- _AIM OF THE TASK_
The required output is the run of lines from the one holding "-> <div>Broj: 11-003-100/25-1892/2</div>" through the final line of the listing, restated word for word, with no pictures.

======== DATA SHOWN ========

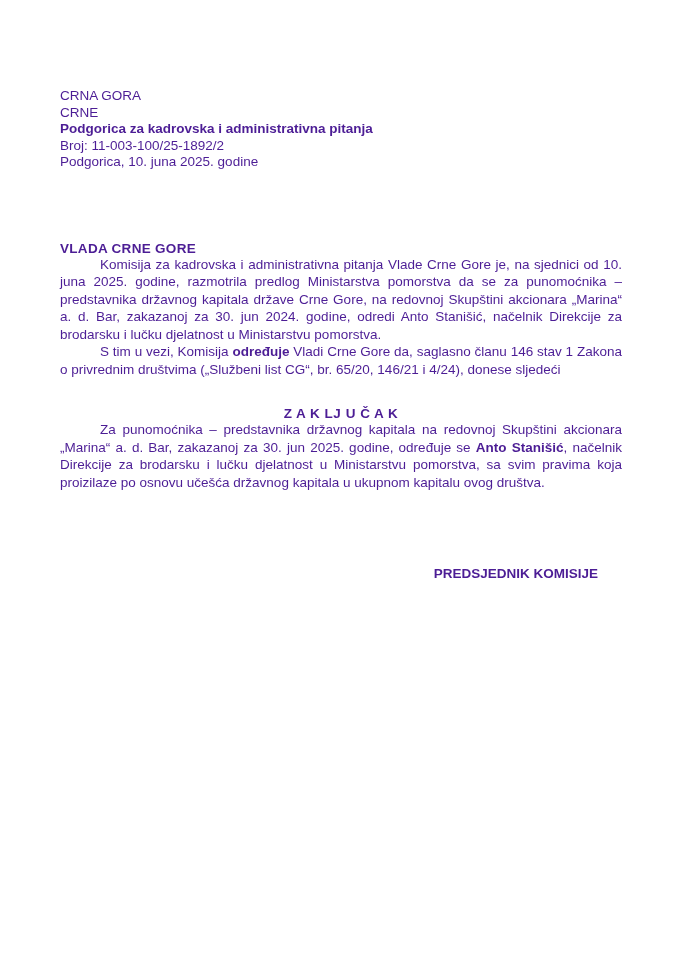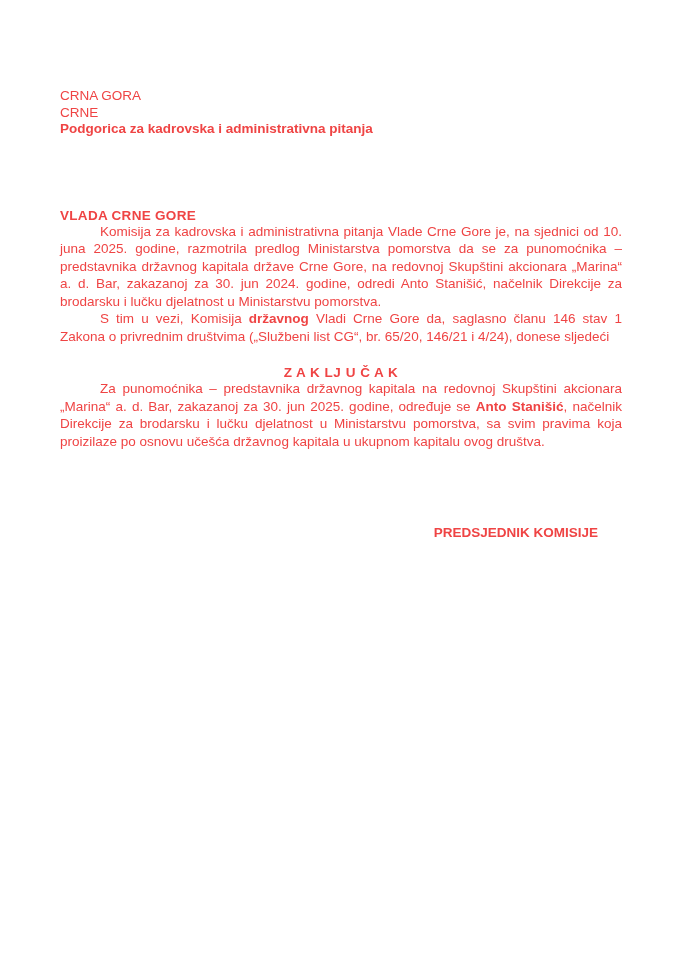"CRNA GORA" .page { color: #ef4444 -> #4c1d95 }
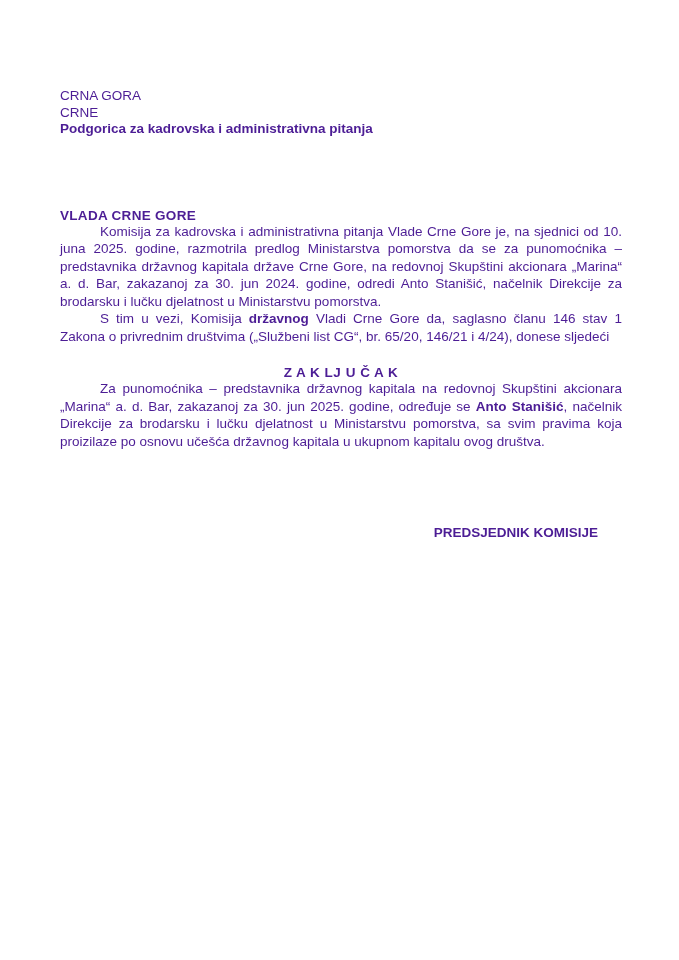"Broj: 11-003-100/25-1892/2" div { html: none -> <div>Broj: 11-003-100/25-1892/2</div> }
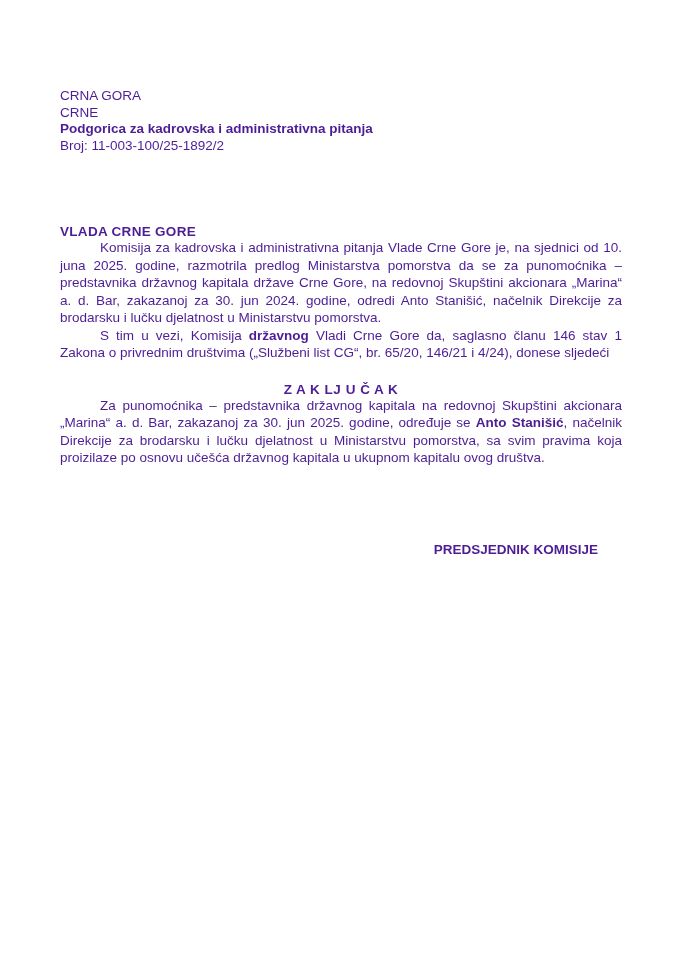"Podgorica, 10. juna 2025. godine" div { html: none -> <div>Podgorica, 10. juna 2025. godine</div> }
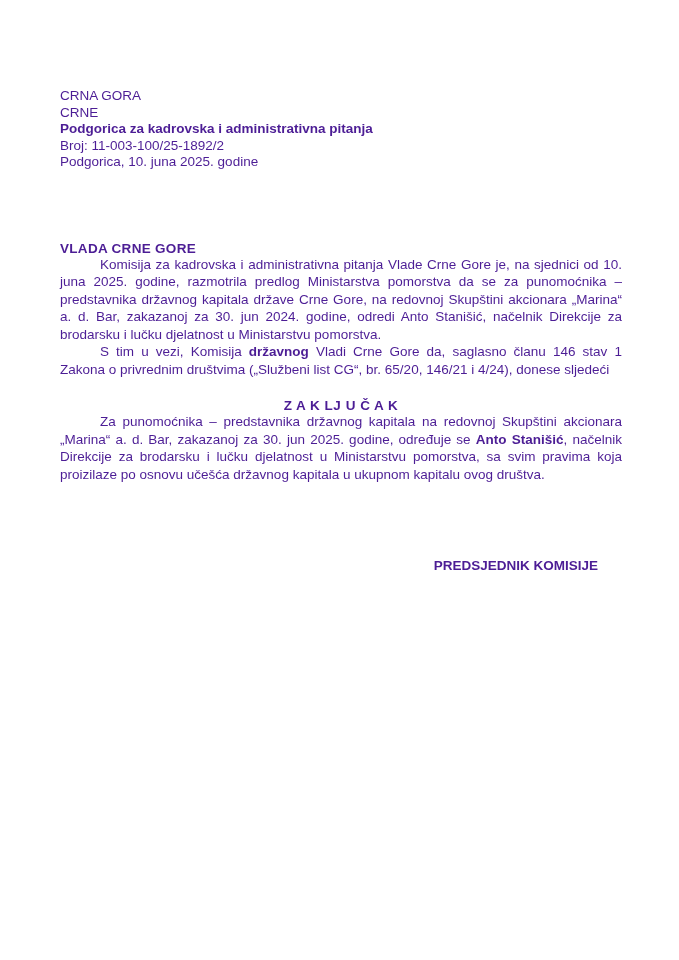"državnog" span { text: državnog -> određuje }
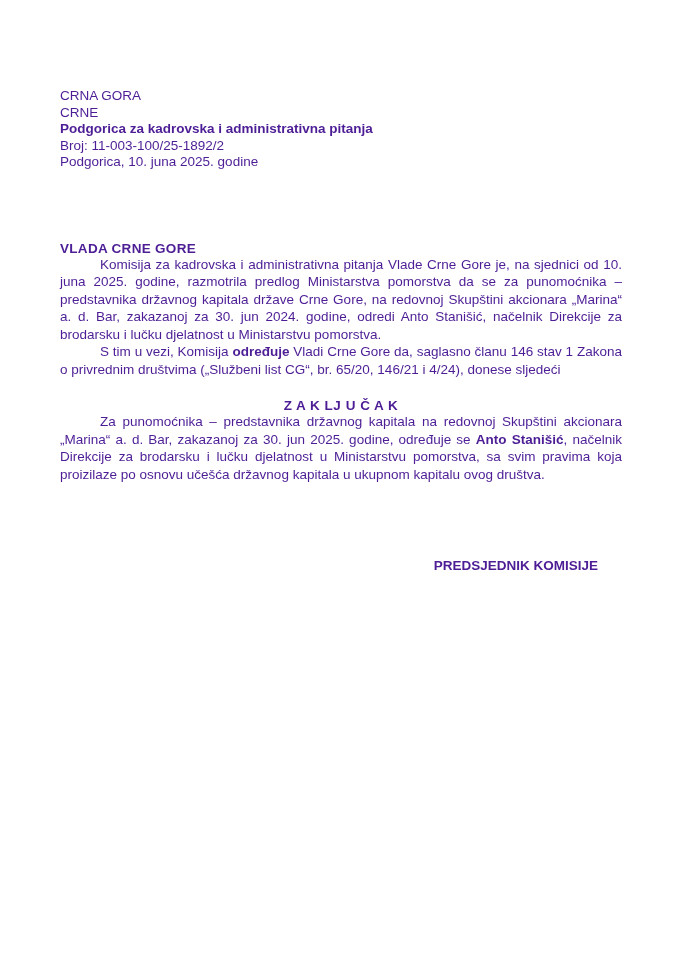"Z A K LJ U" .conclusion-heading { margin-top: 20px -> 28px }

========

- _ANSWER FOR THE TASK_
"Broj: 11-003-100/25-1892/2" div { html: none -> <div>Broj: 11-003-100/25-1892/2</div> }
"Podgorica, 10. juna 2025. godine" div { html: none -> <div>Podgorica, 10. juna 2025. godine</div> }
"državnog" span { text: državnog -> određuje }
"Z A K LJ U" .conclusion-heading { margin-top: 20px -> 28px }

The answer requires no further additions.